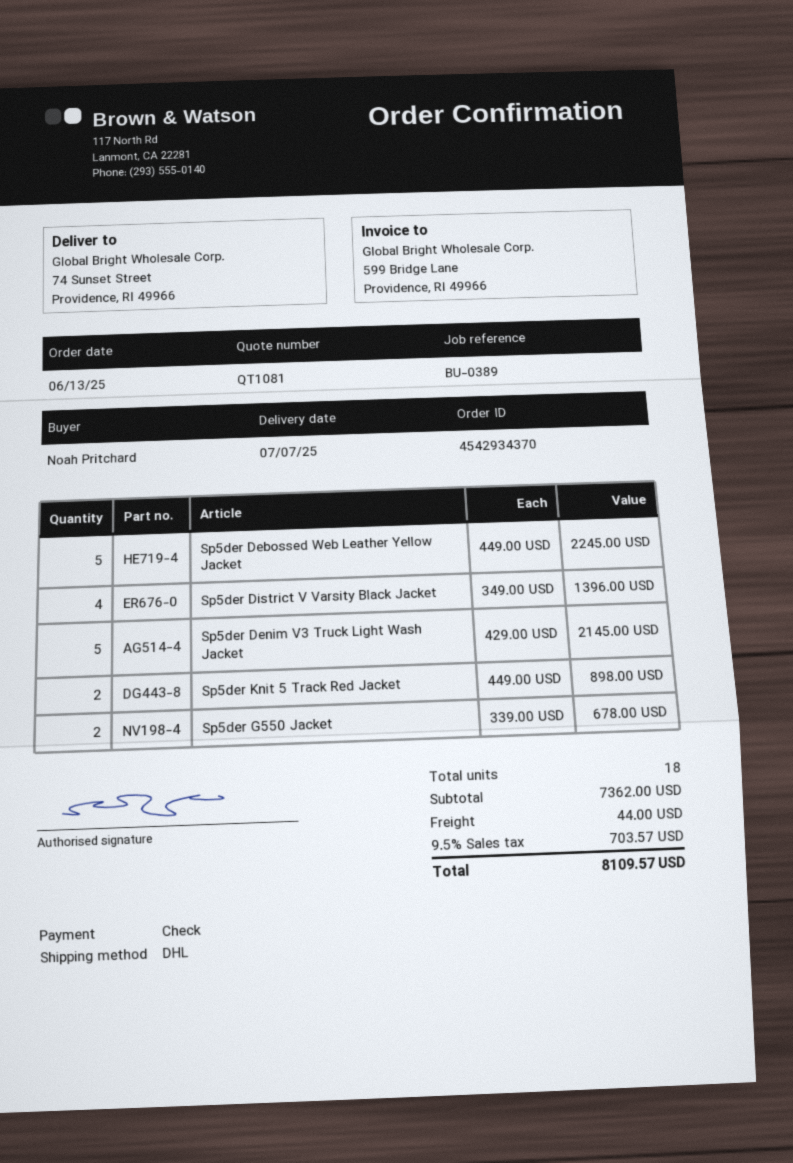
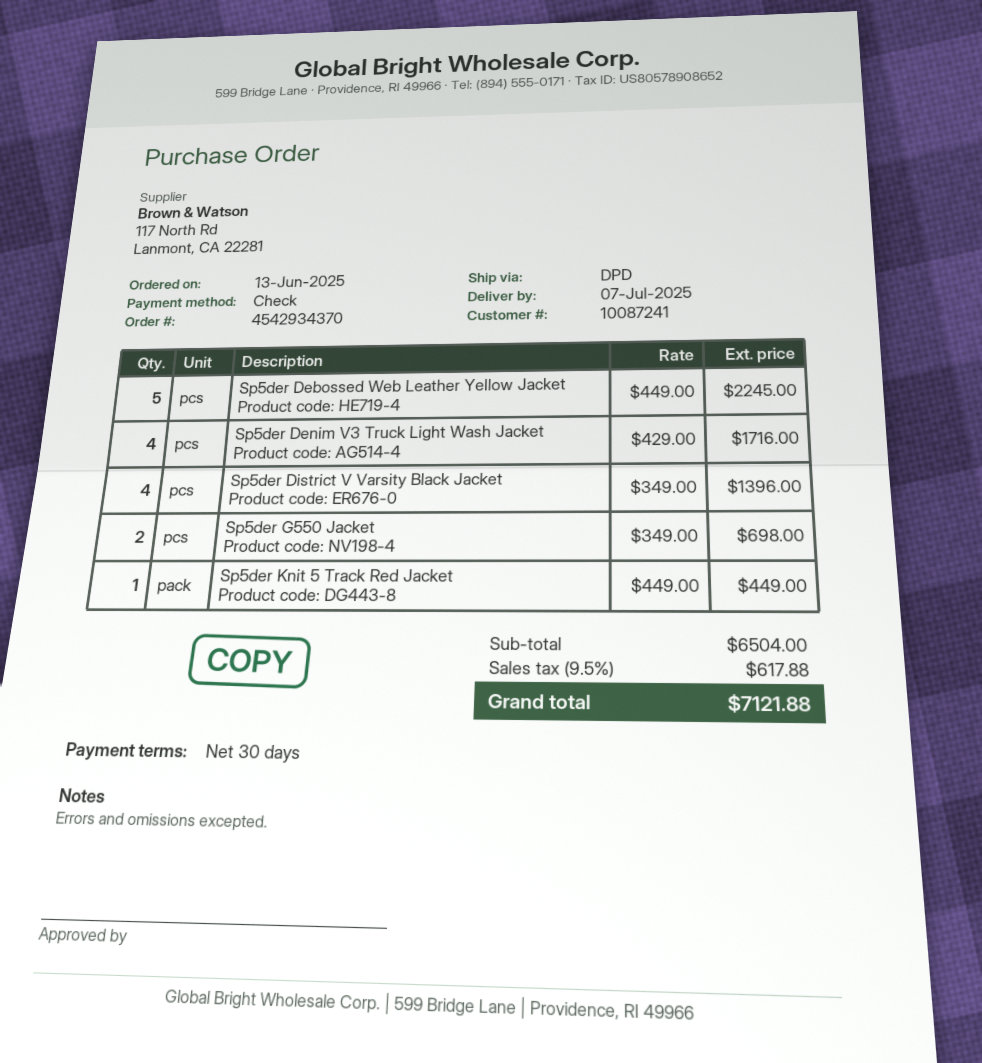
shipping method: DHL -> DPD
Sp5der Denim V3 Truck Light Wash Jacket: 5 x 429.00 = 2145.00 -> 4 x 429.00 = 1716.00
Sp5der Knit 5 Track Red Jacket: 2 x 449.00 = 898.00 -> 1 x 449.00 = 449.00
Sp5der G550 Jacket: 2 x 339.00 = 678.00 -> 2 x 349.00 = 698.00
subtotal: 7362.00 -> 6504.00
shipping: 44.00 -> none
tax: 9.5% = 703.57 -> 9.5% = 617.88
total: 8109.57 -> 7121.88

- _Task requirements_: In the lines above, find the word "Jacket" and copy each line that contains it.

- _The answer_:
Sp5der Denim V3 Truck Light Wash Jacket: 5 x 429.00 = 2145.00 -> 4 x 429.00 = 1716.00
Sp5der Knit 5 Track Red Jacket: 2 x 449.00 = 898.00 -> 1 x 449.00 = 449.00
Sp5der G550 Jacket: 2 x 339.00 = 678.00 -> 2 x 349.00 = 698.00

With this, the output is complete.